◆ TASK BRIEF ◆
Set down each line of the data below exactly as it stands, dropping the pictures.
== EXTRACTED RECORDS
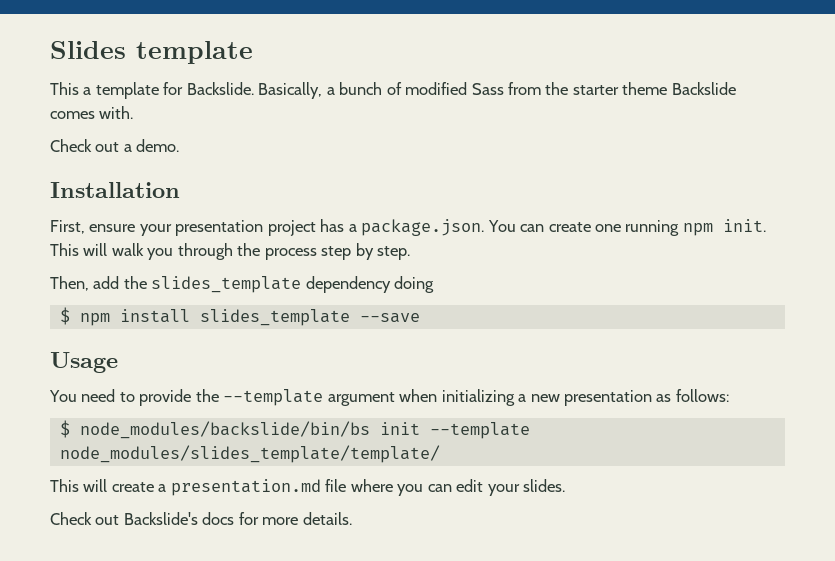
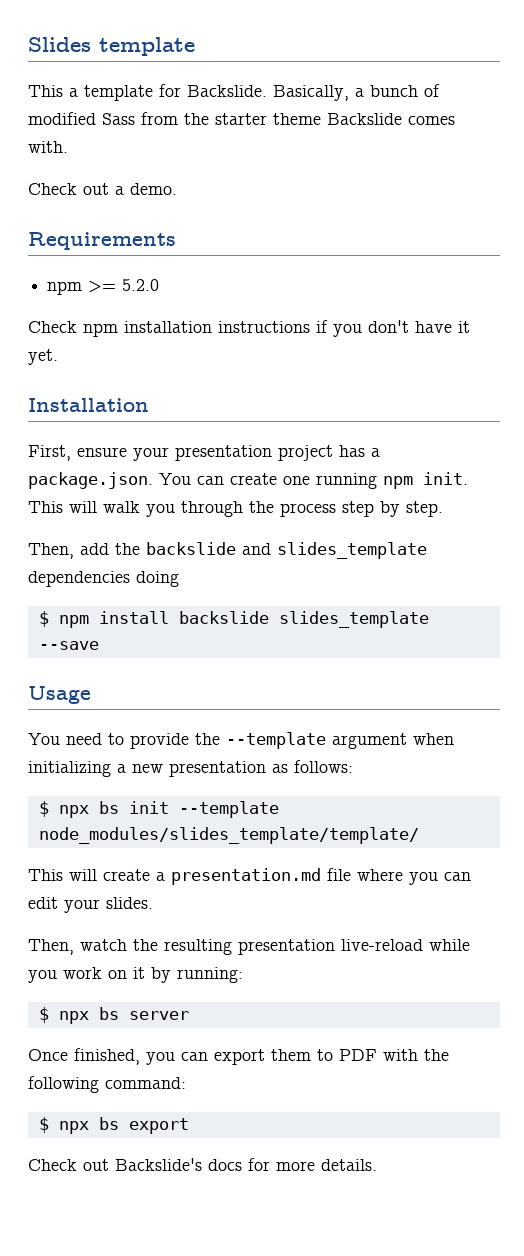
+ Requirements
+ npm >= 5.2.0
+ Check npm installation instructions if you don't have it yet.
- Then, add the slides_template dependency doing
+ Then, add the backslide and slides_template dependencies doing
- $ npm install slides_template --save
+ $ npm install backslide slides_template --save
- $ node_modules/backslide/bin/bs init --template node_modules/slides_template/template/
+ $ npx bs init --template node_modules/slides_template/template/
+ Then, watch the resulting presentation live-reload while you work on it by running:
+ $ npx bs server
+ Once finished, you can export them to PDF with the following command:
+ $ npx bs export

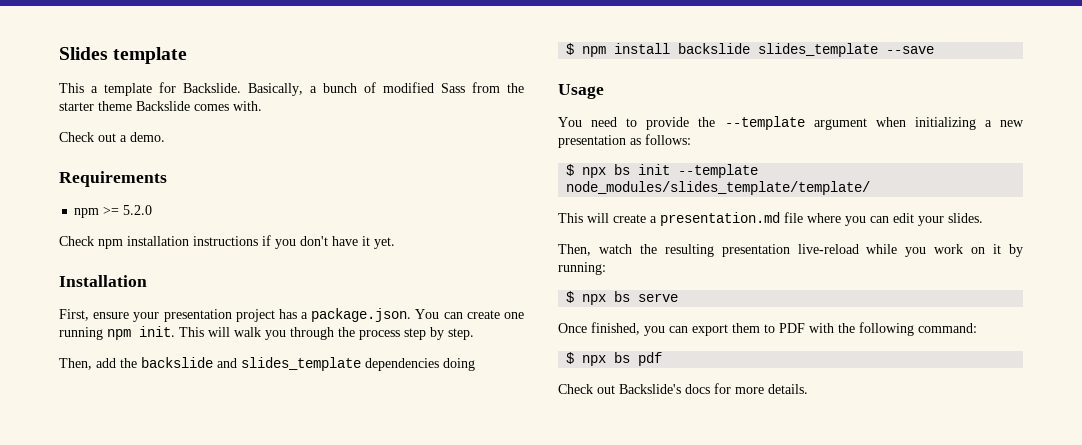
- $ npx bs server
+ $ npx bs serve
- $ npx bs export
+ $ npx bs pdf

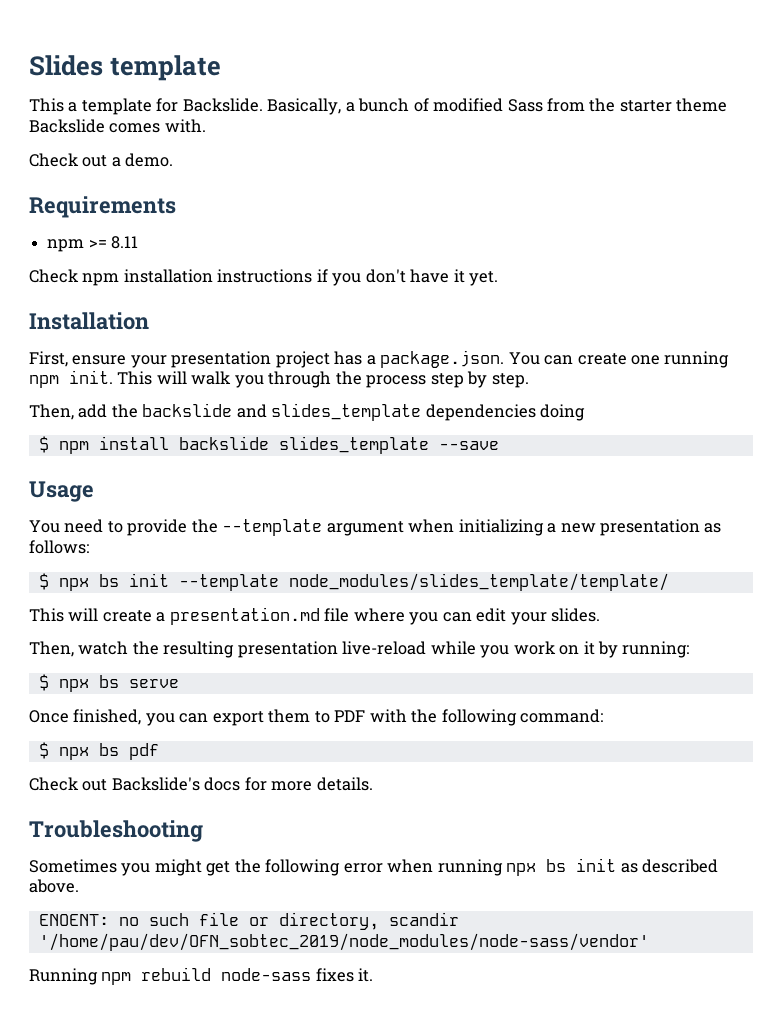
- npm >= 5.2.0
+ npm >= 8.11
+ Troubleshooting
+ Sometimes you might get the following error when running npx bs init as described above.
+ ENOENT: no such file or directory, scandir '/home/pau/dev/OFN_sobtec_2019/node_modules/node-sass/vendor'
+ Running npm rebuild node-sass fixes it.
====
◆ EXERCISE ANSWER ◆
+ Requirements
+ npm >= 5.2.0
+ Check npm installation instructions if you don't have it yet.
- Then, add the slides_template dependency doing
+ Then, add the backslide and slides_template dependencies doing
- $ npm install slides_template --save
+ $ npm install backslide slides_template --save
- $ node_modules/backslide/bin/bs init --template node_modules/slides_template/template/
+ $ npx bs init --template node_modules/slides_template/template/
+ Then, watch the resulting presentation live-reload while you work on it by running:
+ $ npx bs server
+ Once finished, you can export them to PDF with the following command:
+ $ npx bs export

- $ npx bs server
+ $ npx bs serve
- $ npx bs export
+ $ npx bs pdf

- npm >= 5.2.0
+ npm >= 8.11
+ Troubleshooting
+ Sometimes you might get the following error when running npx bs init as described above.
+ ENOENT: no such file or directory, scandir '/home/pau/dev/OFN_sobtec_2019/node_modules/node-sass/vendor'
+ Running npm rebuild node-sass fixes it.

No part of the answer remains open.